Citing data from the Office of the Presidential Assistant on Special Concerns that oversees the Yolanda rehabilitation projects, Panelo said P146.156 billion was released to implementing national government agencies, government-owned and controlled corporations and local government units as of Dec. 31, 2017.
Yolanda rehabilitation on track – Palace
Christina Mendez (The Philippine Star) - November 9, 2018 - 12:00am

MANILA, Philippines — Malacañang has given assurance that the rehabilitation and recovery efforts in areas hit by Super Typhoon Yolanda five years ago are being fast-tracked, noting that a total of P146.156 billion in funds have already been released for the purpose.

Presidential spokesman and chief presidential legal counsel Salvador Panelo said of the 205,128 permanent housing units for Yolanda, 100,709 units were completed; 46,412 were occupied while 54,297 were ready for occupancy as of Oct. 30, according to the National Housing Authority (NHA).

For his part, former president Benigno Aquino III also said the housing need was 205,128 units and by 2016, 116,552 units were started and 35,308 were completed.

Citing data from the Office of the Presidential Assistant on Special Concerns that oversees the Yolanda rehabilitation projects, Panelo said P146.156 billion was released to implementing national government agencies, government-owned and controlled corporations and local government units as of Dec. 31, 2017.

“Half of the funds released were allotted for housing programs and ancillary basic utilities… To speed up resettlement, we are addressing issues that cause the delay, which include limited availability of titled lands for resettlement, slow processing and issuance of permits and licenses for construction projects and absence of sustainable livelihood opportunities, among others,” Panelo said.

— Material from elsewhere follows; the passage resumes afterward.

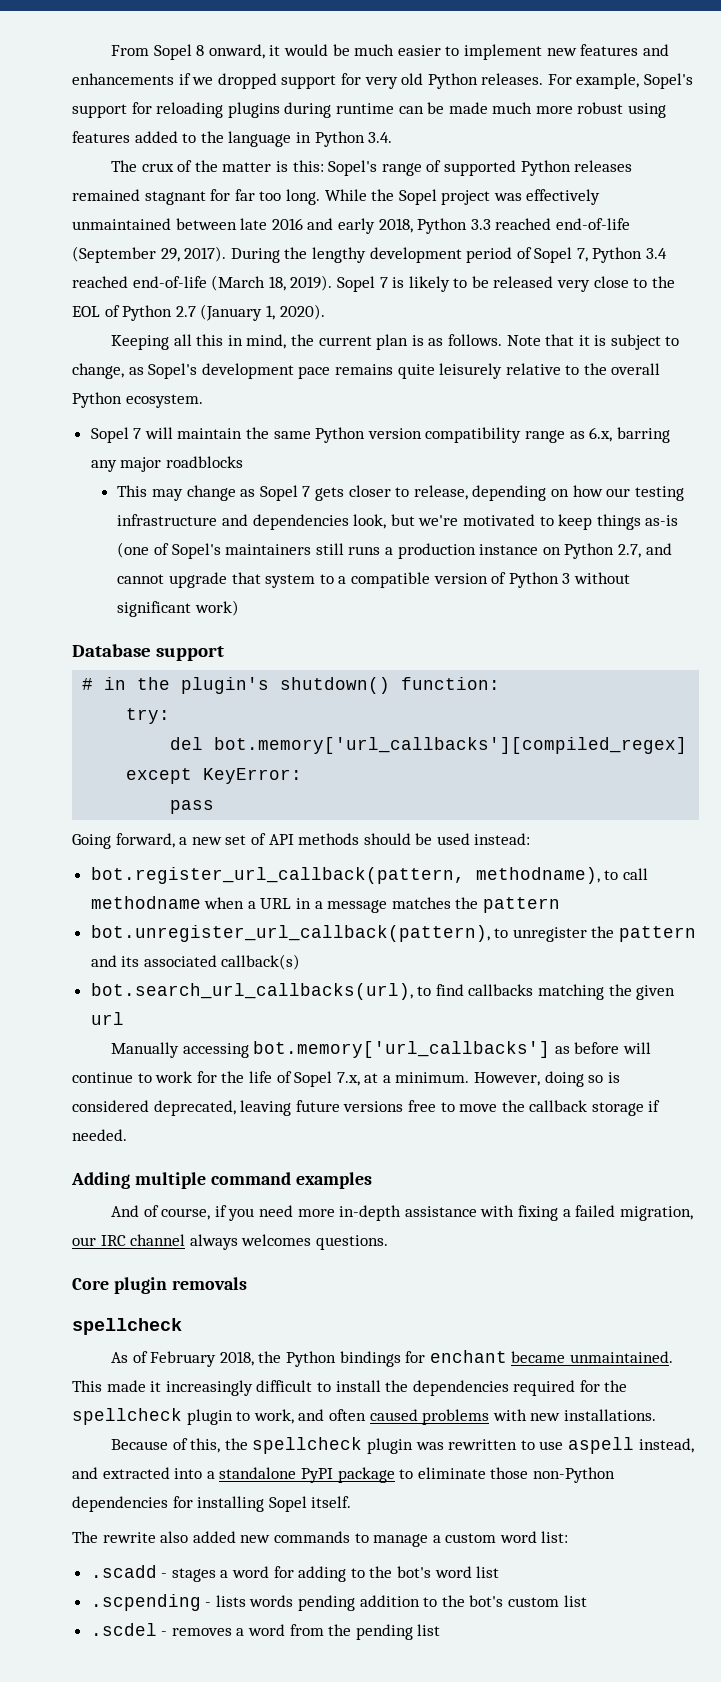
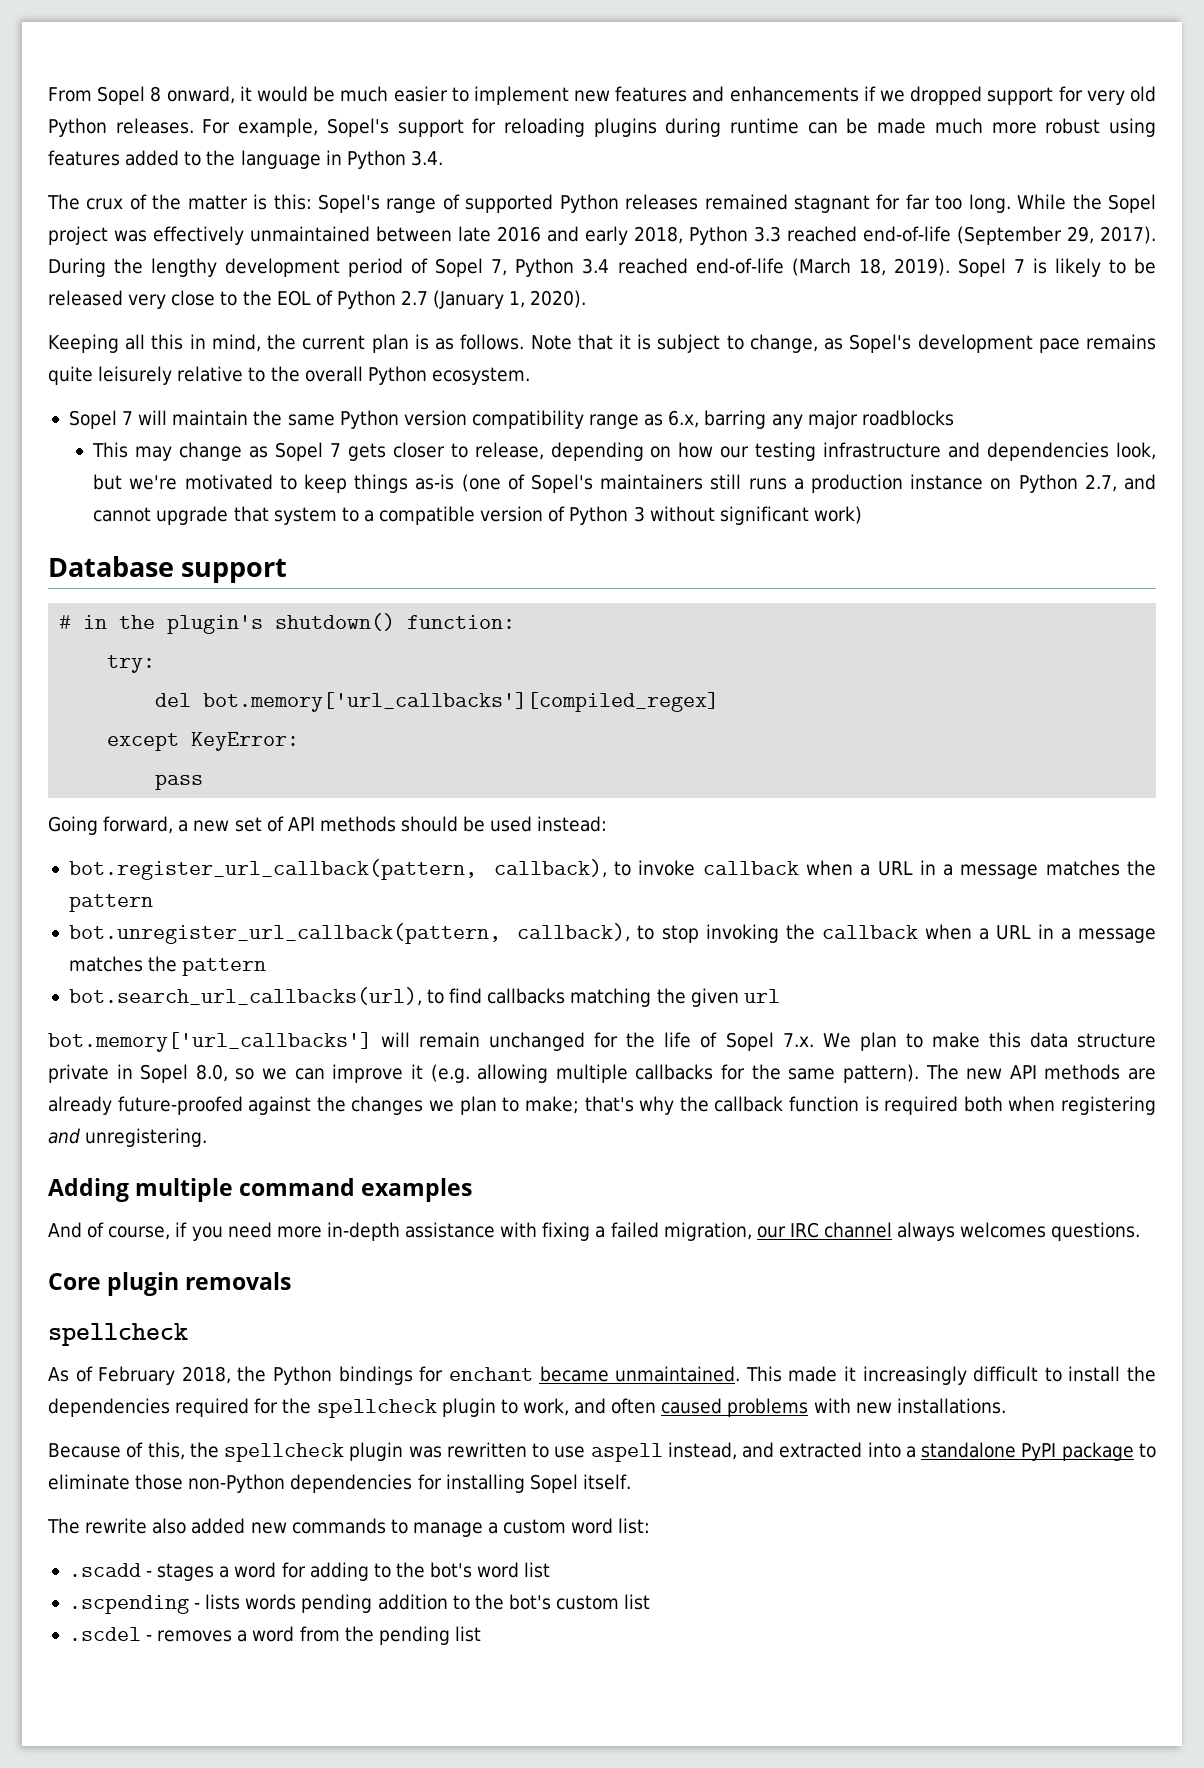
[475,867,648,884] [90,896,561,913] [90,925,697,942] [90,954,301,970] methodname), to call methodname when a URL in a message matches the pattern // bot.unregister_url_callback(pattern), to unregister the pattern and its associated callback(s) -> [493,859,1156,879] [68,894,153,912] [68,923,1156,944] [68,956,267,976] callback), to invoke callback when a URL in a message matches the pattern // bot.unregister_url_callback(pattern, callback), to stop invoking the callback when a URL in a message matches the pattern
[111,1041,651,1058] [72,1071,193,1083] Manually accessing bot.memory['url_callbacks'] as before will continue to work -> [48,1032,586,1052] bot.memory['url_callbacks'] will remain unchanged
[336,1071,620,1087] [72,1100,661,1116] [72,1129,127,1141] 7.x, at a minimum. However, doing so is considered deprecated, leaving future versions free to move the callback storage if needed. -> [782,1032,1156,1051] [48,1064,1156,1083] [48,1096,1156,1115] [48,1128,208,1147] 7.x. We plan to make this data structure private in Sopel 8.0, so we can improve it (e.g. allowing multiple callbacks for the same pattern). The new API methods are already future-proofed against the changes we plan to make; that's why the callback function is required both when registering and unregistering.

Aquino stressed that not all foreign assistance pledged arrived and was not for the most part turned over to the government.

The former president said there were problems with power and water supply in relocation areas identified as safe but away from low lying coastal areas because utility companies did not have sufficient funding to undertake massive housing projects.

“That is why the national government has to come in and fund (the provision of utilities). However, the same takes time (two years) as we need to pipe in from the next town… temporary water and power are supplied until permanent lines are installed,” Aquino said.

The former president conceded there had been problems with substandard housing due to failure of the people on the ground both in the past and current administrations to monitor the implementation.

“Some are caused by substandard materials unknowingly used by some contractors such as sand coming from sea instead of rivers. These are the aggregates available in the market,” Aquino said.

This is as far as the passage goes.